Your instructions:
In the listing below, how many lines contain the string "Chanel"? Reply with the number alone.
── Exercise data ──
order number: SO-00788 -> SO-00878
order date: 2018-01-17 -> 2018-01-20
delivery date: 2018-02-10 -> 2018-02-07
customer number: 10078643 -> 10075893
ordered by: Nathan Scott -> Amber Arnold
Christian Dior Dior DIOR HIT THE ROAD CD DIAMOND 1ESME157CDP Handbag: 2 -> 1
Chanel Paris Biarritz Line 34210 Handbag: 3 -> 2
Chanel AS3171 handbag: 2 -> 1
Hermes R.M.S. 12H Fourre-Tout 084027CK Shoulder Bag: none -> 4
───
── Exercise data ──
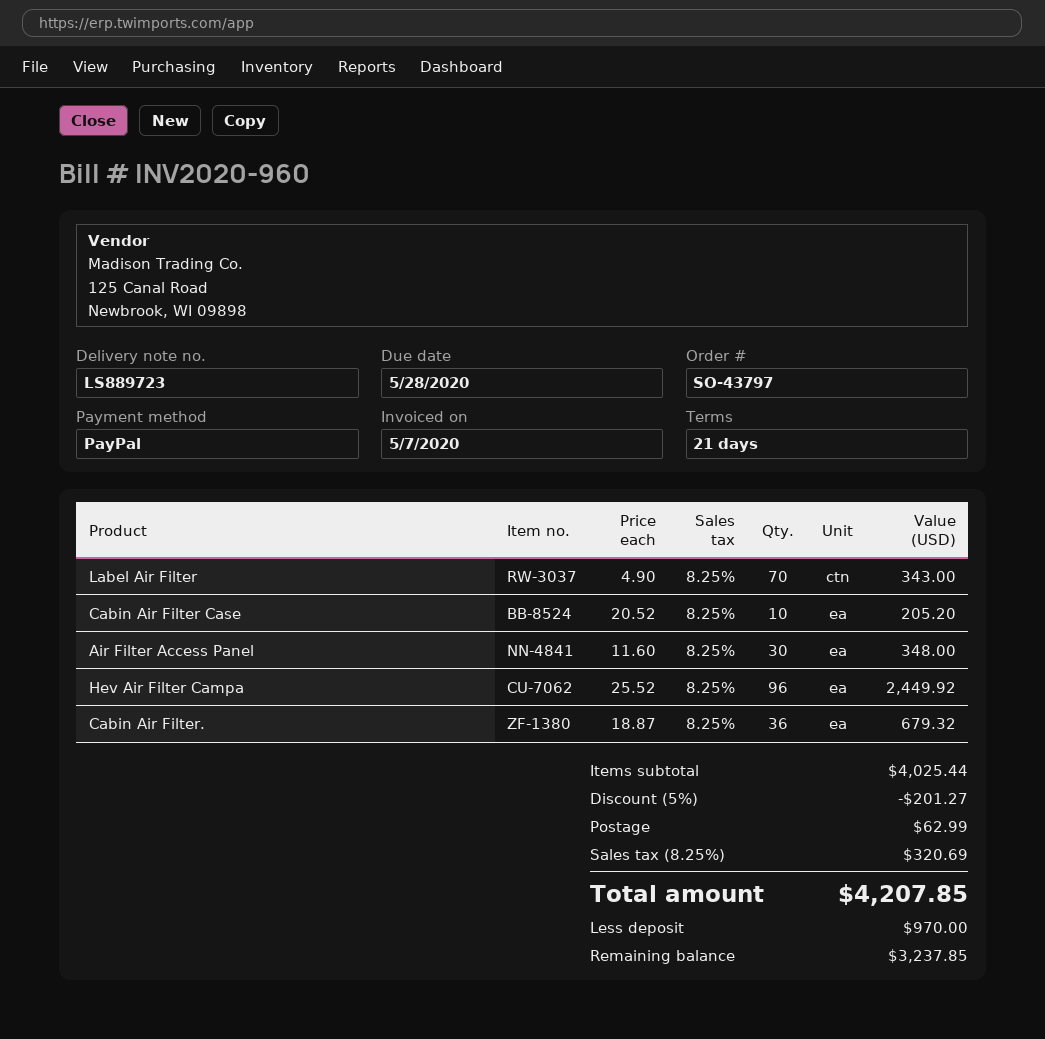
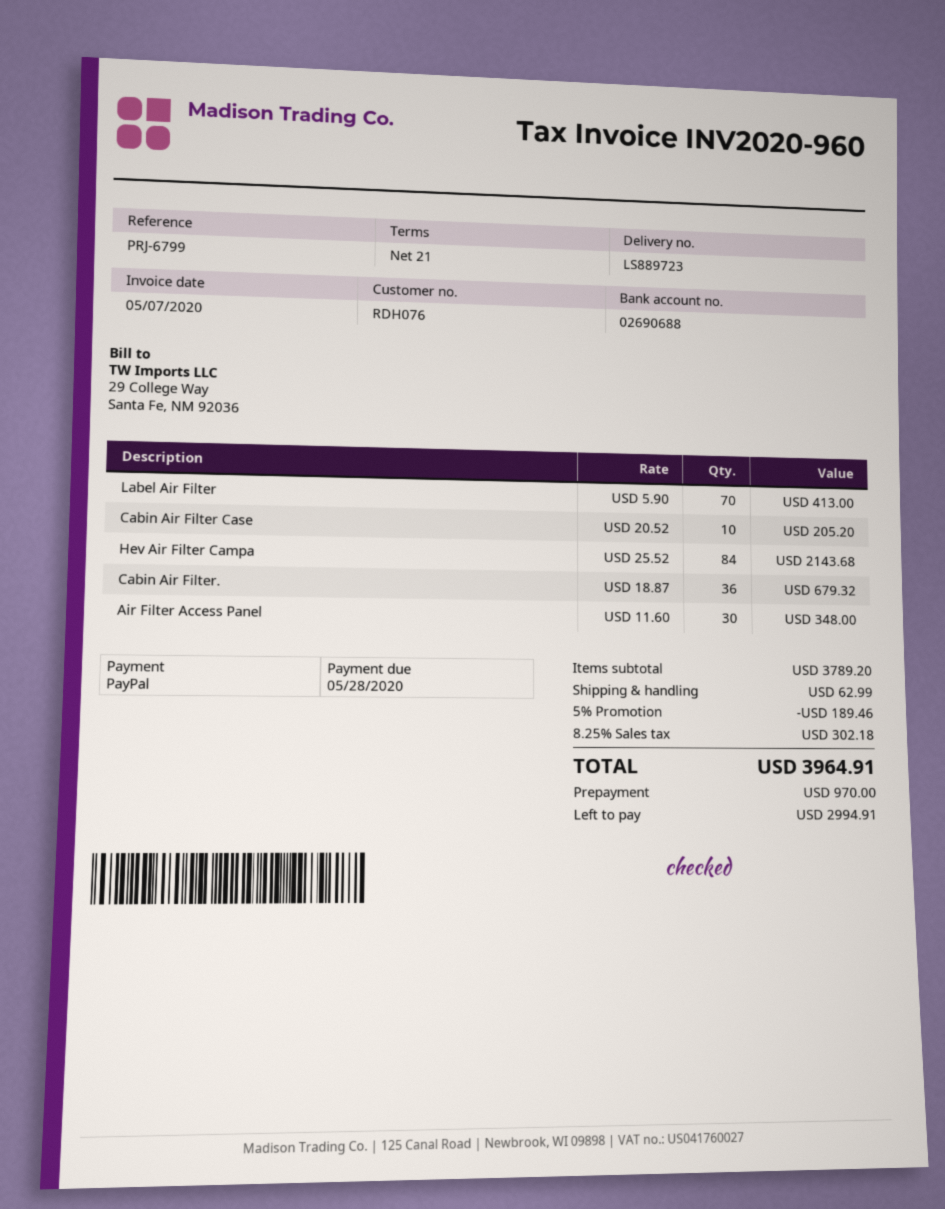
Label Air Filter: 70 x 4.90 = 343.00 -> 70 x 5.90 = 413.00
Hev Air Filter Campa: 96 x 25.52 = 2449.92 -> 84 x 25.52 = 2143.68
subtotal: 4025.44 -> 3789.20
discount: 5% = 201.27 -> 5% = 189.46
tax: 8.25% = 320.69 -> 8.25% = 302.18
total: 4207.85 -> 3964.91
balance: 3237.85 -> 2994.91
───
Answer to this problem:
2